As a consequence, a leadership that flouts the values on which modern European
security is based is increasingly isolated, the prospect of a Russian-Belarusian
union has faded and Ukraine's fears of encirclement have eased. Although not
perfectly parallel, U.S. and Russian interests in Belarus, Ukraine and Moldova
now converge sufficiently to make promoting stability and successful reform
there a matter of common U.S. and Russian ground.

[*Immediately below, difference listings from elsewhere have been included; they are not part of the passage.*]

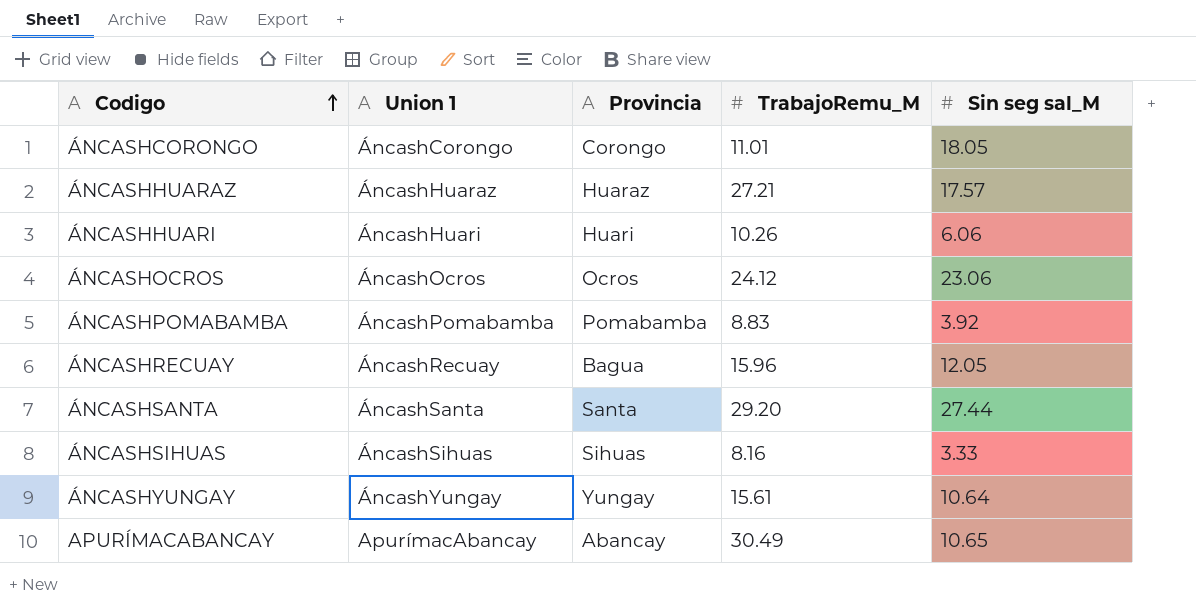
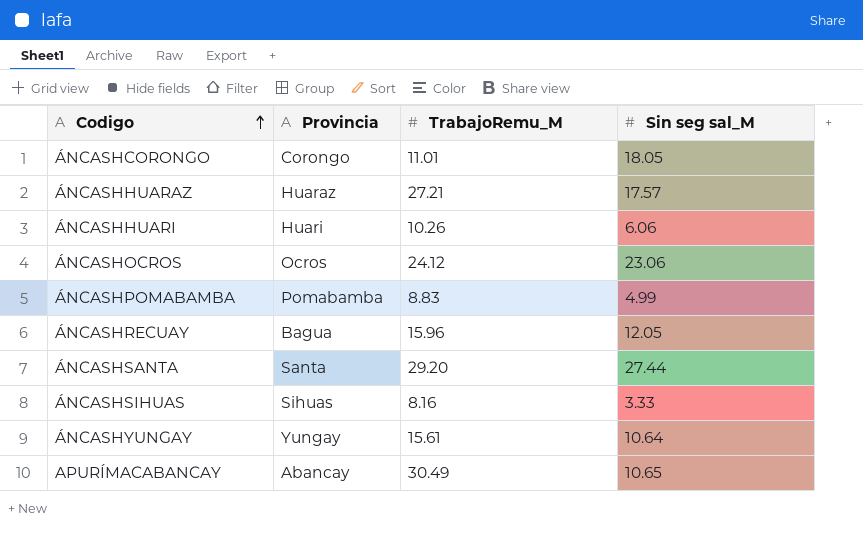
column Union 1 | position: 2 -> none
ÁNCASHPOMABAMBA | Sin seg sal_M: 3.92 -> 4.99

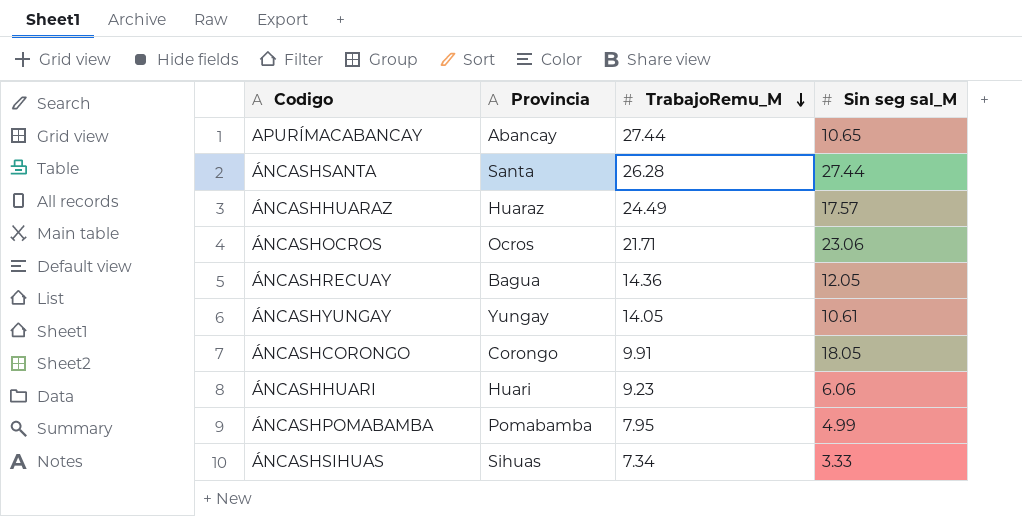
row order: Codigo ascending -> TrabajoRemu_M descending
APURÍMACABANCAY | TrabajoRemu_M: 30.49 -> 27.44
ÁNCASHSANTA | TrabajoRemu_M: 29.20 -> 26.28
ÁNCASHHUARAZ | TrabajoRemu_M: 27.21 -> 24.49
ÁNCASHOCROS | TrabajoRemu_M: 24.12 -> 21.71
ÁNCASHRECUAY | TrabajoRemu_M: 15.96 -> 14.36
ÁNCASHYUNGAY | TrabajoRemu_M: 15.61 -> 14.05
ÁNCASHYUNGAY | Sin seg sal_M: 10.64 -> 10.61
ÁNCASHCORONGO | TrabajoRemu_M: 11.01 -> 9.91
ÁNCASHHUARI | TrabajoRemu_M: 10.26 -> 9.23
ÁNCASHPOMABAMBA | TrabajoRemu_M: 8.83 -> 7.95
ÁNCASHSIHUAS | TrabajoRemu_M: 8.16 -> 7.34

Second, to borrow the formulation of Alexei Bogaturov, in the 21st century no
longer is peninsular Europe or Northeast Asia the critical "strategic
rear" of the United States, but the vast turbulent region stretching from
eastern Turkey to western China and along Russia's south. As the United States
girds to cope with the threats emanating from this area, no country brings more
value as a potential ally than Russia. As things stand, the United States has
backed into Central Asia with military power as part of the war against
terrorism, and in the process it has offered quasi-security commitments to its
new partners, almost certainly without careful consideration of their wider
implication. Central Asia forms the unstable core of Inner Asia; it is an
area--the only one in the world--surrounded by four nuclear powers, two of whom
recently teetered on the brink of war. It contains multiple points of friction,
from Kashmir to the Fergana Valley to northwest Kazakhstan to China's Xinjiang
province, each of them capable of bleeding into a larger conflict. It is
populated by regimes whose stability is universally suspect. And it contains
wealth, particularly in energy resources, that will make it increasingly
important to both Asian and European consumers.
Not only, therefore, are the United States and Russia directly but separately
implicated in the stability of the region, but a third country, China, is as
well. This raises the third aspect of a U.S.-Russian alliance to enhance
Eurasian stability. China will be a decisive actor in Inner Asia, not the least
because it forms an integral part of the region. Unfortunately, China enters
through its underdeveloped northwest territories, including Xinjiang, precisely
where it feels most vulnerable. In part because of this sense of vulnerability,
and in part because of the general state of Sino-American relations, China has
not welcomed the arrival of American military power in Central Asia. On the
contrary, while excusing a temporary deployment in the context of a war that it
supports, China's leadership has opposed an extended U.S. presence there as an
element of a hostile encirclement stratagem.
Russia and the United States have good reason to act jointly, not only to
enhance their common stake in regional stability, but to draw China into a
constructive dialogue over the role all three will play in Central Asia. Russia,
with the Shanghai Cooperation Organization, is already engaged in such an
effort. Talking to the Russians about U.S. military activities in Central Asia
(and Georgia) builds mutual confidence by promoting transparency, but it is not
so far-fetched to imagine a far more ambitious trilateral dialogue among Russia,
China, and the United States. Much as the United States and its European allies
share assessments of threats at the edges of Europe, plan for coordinated
action, and struggle to create the necessary machinery, so can and should Russia
and the United States do the same in Eurasia, with Chinese participation when
appropriate.
Russia and the United States allied against the new century's primary
strategic threats, particularly those emanating from within and around the
Eurasian land mass, would have much the same significance in the emerging
international order as key U.S. alliances have had in the last. Even more so
will this be the case if the alliance is underpinned by Russia's successful
integration into the international economy and safe passage to democracy.